RESULTS: In participants who smoke, perceived lung cancer risk (responses: 1, very little risk to 10, very high risk) if smoked VLNC cigarettes regularly was higher in conditions that communicated mortality effects of VLNC cigarettes compared to the control (7.12-7.18 vs. 5.97, p values < .01). In non-smokers, perceived lung cancer risk was higher in all five message conditions when compared with the control (7.58-8.22 vs. 6.35, p values < .01). Proportion who responded accurately (ie, False) to the statement Cigarettes with 95% less nicotine are safer than cigarettes with normal nicotine levels was higher in conditions describing VLNC morbidity or mortality effects when compared with the control in both participants who smoke (52.04-67.37% vs. 30.85%, p values < .01) and do not smoke (62.50-72.38% vs. 32.00%, p values < .01).
CONCLUSIONS: Messaging on mortality effects of VLNC cigarettes (ie, cigarettes with 95% less nicotine are as deadly as current cigarettes) was associated with more accurate perceptions of the health risks of VLNC cigarettes than the control; however, misperceptions remained in one-third of participants.
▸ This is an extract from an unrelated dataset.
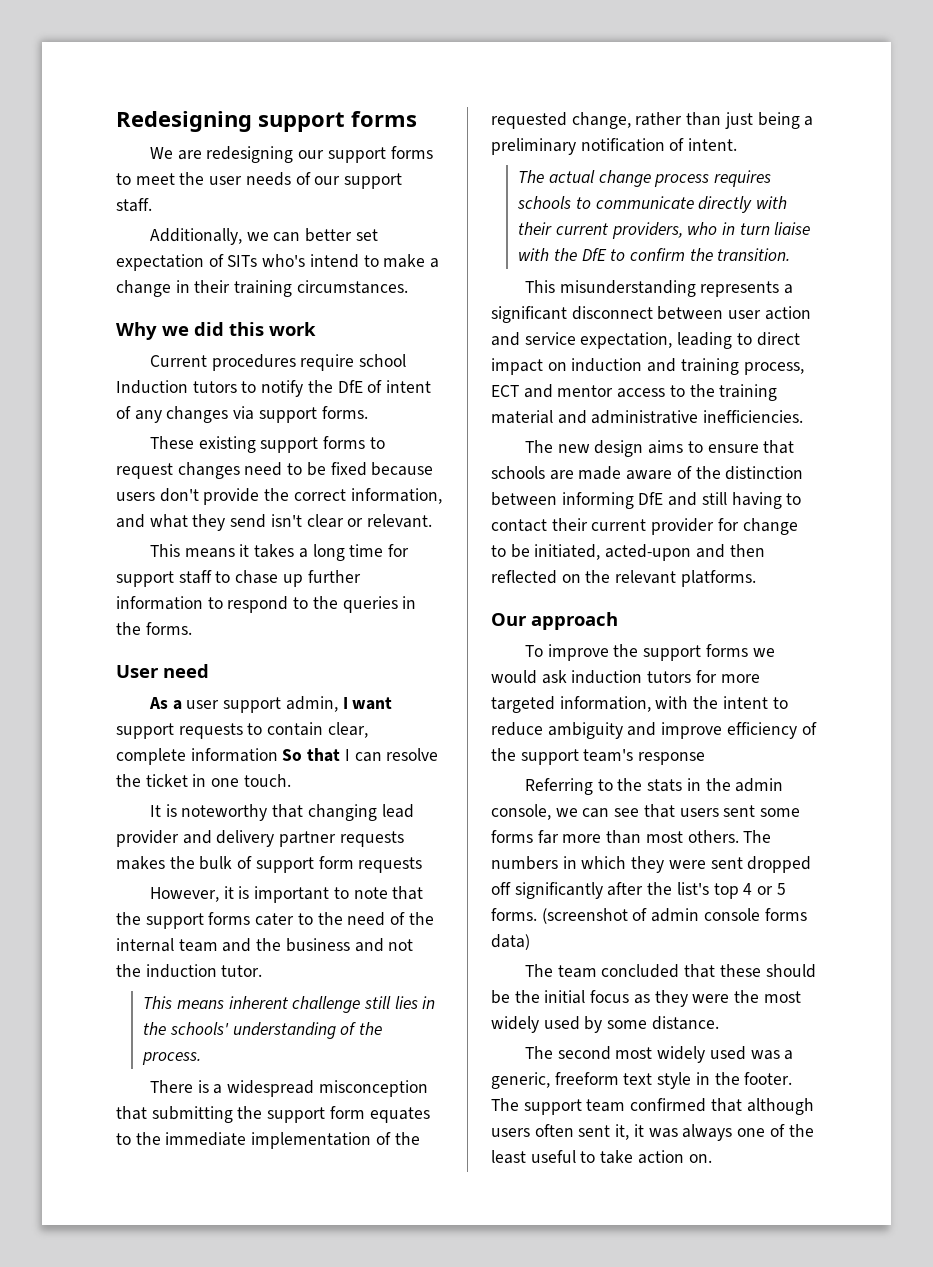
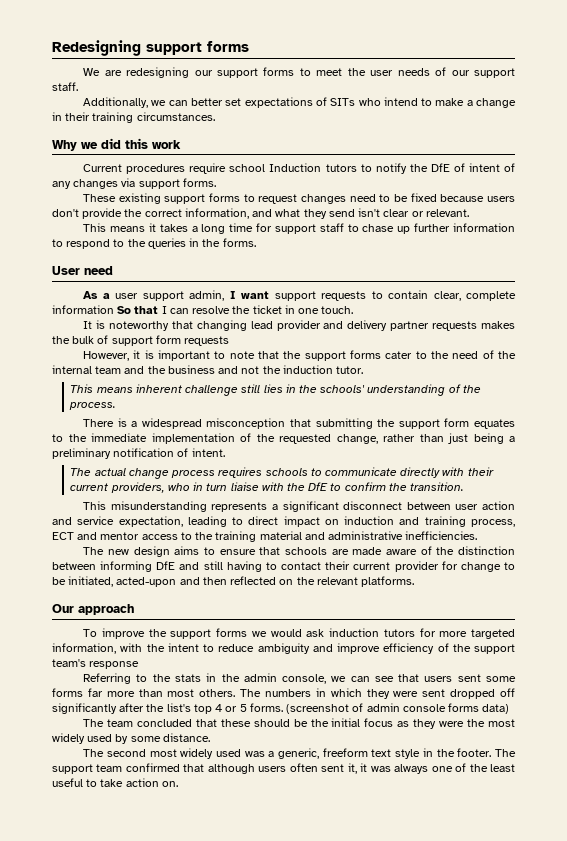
- Additionally, we can better set expectation of SITs who's intend to make a change in their training circumstances.
+ Additionally, we can better set expectations of SITs who intend to make a change in their training circumstances.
IMPLICATIONS: One approach to communicating a VLNC cigarette standard to the public is to include messaging on the mortality effects of VLNC cigarettes. However, further study and possible refinement of this message condition are recommended since approximately one-third of participants exposed to this message still perceived VLNC cigarettes to be safer than normal nicotine content cigarettes.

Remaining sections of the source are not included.